What to produce.
Each line below from the one containing "(235, 325) none -> [215,473,228,480] or" through the one containing "[448,320,490,331] missed ->" is to be given again exactly, and no line outside that span.

Material for this task.
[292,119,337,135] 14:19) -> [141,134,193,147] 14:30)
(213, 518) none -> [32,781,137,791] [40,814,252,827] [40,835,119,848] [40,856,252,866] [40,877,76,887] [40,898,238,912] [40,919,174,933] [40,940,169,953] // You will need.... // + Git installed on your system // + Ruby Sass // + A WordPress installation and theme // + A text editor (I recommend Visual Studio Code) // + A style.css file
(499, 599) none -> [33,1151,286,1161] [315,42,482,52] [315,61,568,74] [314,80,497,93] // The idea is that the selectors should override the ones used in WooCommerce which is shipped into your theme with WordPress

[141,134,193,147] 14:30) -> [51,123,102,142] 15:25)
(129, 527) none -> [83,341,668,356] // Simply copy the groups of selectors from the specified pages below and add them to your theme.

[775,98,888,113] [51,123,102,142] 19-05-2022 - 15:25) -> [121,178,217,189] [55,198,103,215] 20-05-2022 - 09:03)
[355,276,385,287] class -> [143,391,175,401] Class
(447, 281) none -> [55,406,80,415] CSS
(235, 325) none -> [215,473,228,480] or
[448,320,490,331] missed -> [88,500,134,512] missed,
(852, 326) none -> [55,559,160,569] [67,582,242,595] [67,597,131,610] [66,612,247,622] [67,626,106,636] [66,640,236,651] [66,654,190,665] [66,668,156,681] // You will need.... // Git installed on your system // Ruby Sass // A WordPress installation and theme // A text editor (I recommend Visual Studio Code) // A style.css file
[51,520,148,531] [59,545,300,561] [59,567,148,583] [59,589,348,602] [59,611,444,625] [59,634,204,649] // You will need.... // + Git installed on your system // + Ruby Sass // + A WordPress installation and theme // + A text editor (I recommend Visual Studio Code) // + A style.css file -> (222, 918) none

---

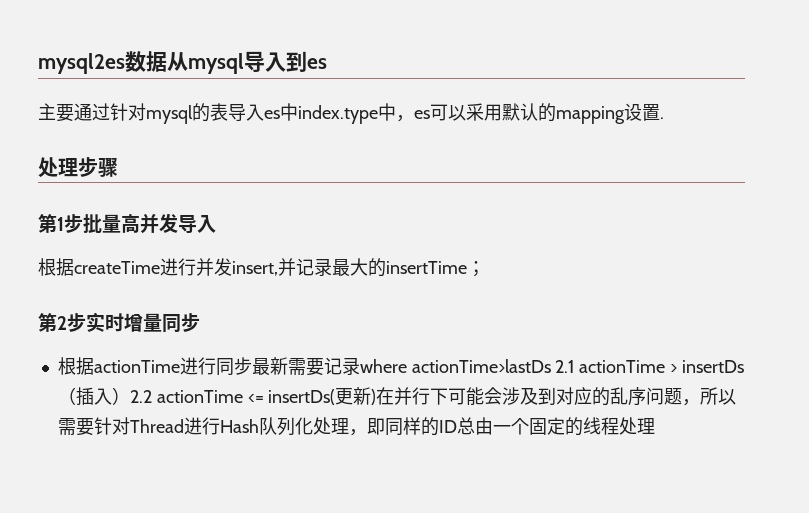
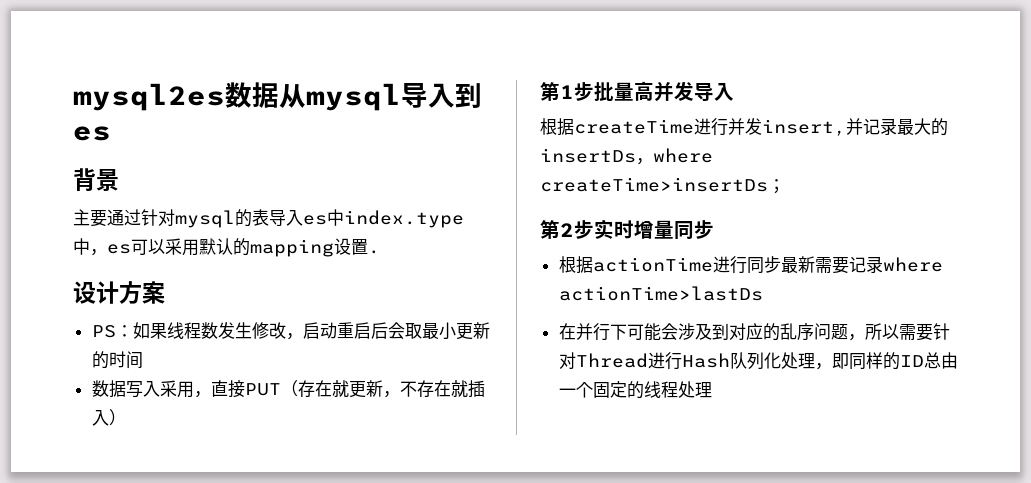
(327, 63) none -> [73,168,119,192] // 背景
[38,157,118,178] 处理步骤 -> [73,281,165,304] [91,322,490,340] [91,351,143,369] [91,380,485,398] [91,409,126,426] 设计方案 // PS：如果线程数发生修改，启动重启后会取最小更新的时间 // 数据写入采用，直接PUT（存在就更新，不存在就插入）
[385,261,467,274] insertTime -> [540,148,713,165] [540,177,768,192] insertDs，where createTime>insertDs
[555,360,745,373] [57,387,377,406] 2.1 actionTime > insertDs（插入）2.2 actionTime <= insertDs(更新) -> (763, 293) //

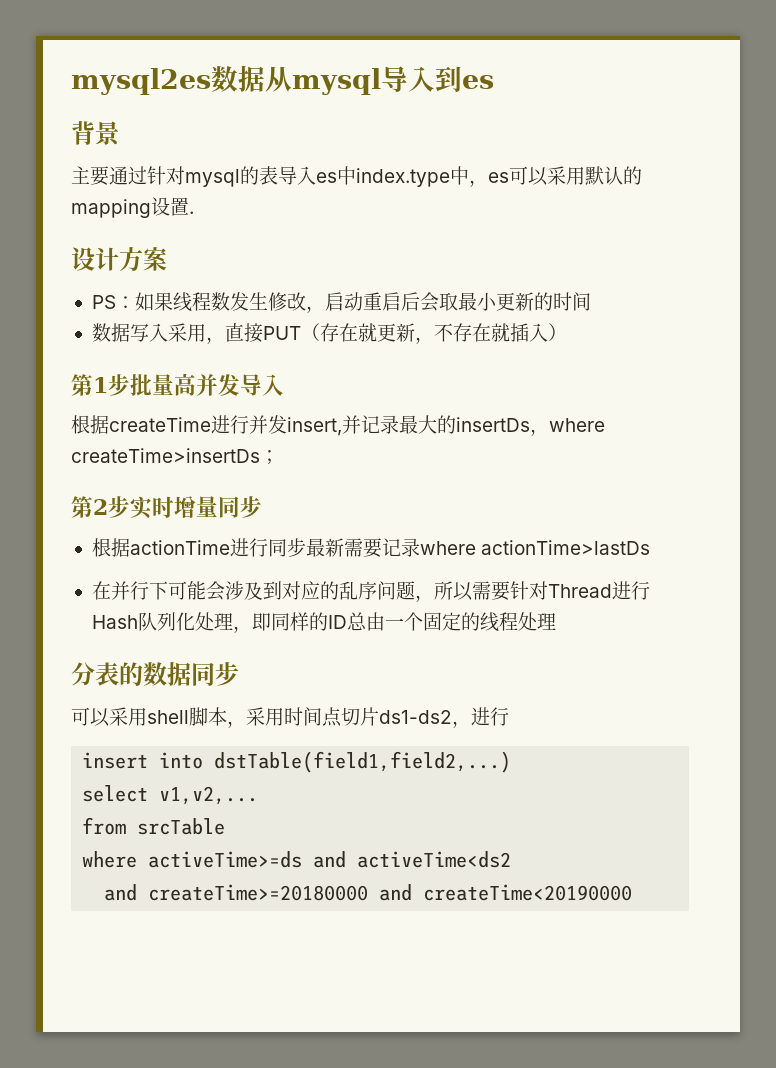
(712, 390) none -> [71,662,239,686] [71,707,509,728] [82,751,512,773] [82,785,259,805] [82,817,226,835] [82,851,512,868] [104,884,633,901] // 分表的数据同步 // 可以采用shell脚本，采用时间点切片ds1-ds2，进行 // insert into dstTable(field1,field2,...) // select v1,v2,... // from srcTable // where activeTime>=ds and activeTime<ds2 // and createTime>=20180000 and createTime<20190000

--

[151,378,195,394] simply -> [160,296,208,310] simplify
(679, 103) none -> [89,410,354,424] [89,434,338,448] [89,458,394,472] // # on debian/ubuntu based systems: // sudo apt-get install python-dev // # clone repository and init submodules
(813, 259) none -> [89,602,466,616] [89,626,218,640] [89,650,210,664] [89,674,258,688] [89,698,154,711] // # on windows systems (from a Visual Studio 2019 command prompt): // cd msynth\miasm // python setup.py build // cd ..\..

Solution to this problem.
(235, 325) none -> [215,473,228,480] or
[448,320,490,331] missed -> [88,500,134,512] missed,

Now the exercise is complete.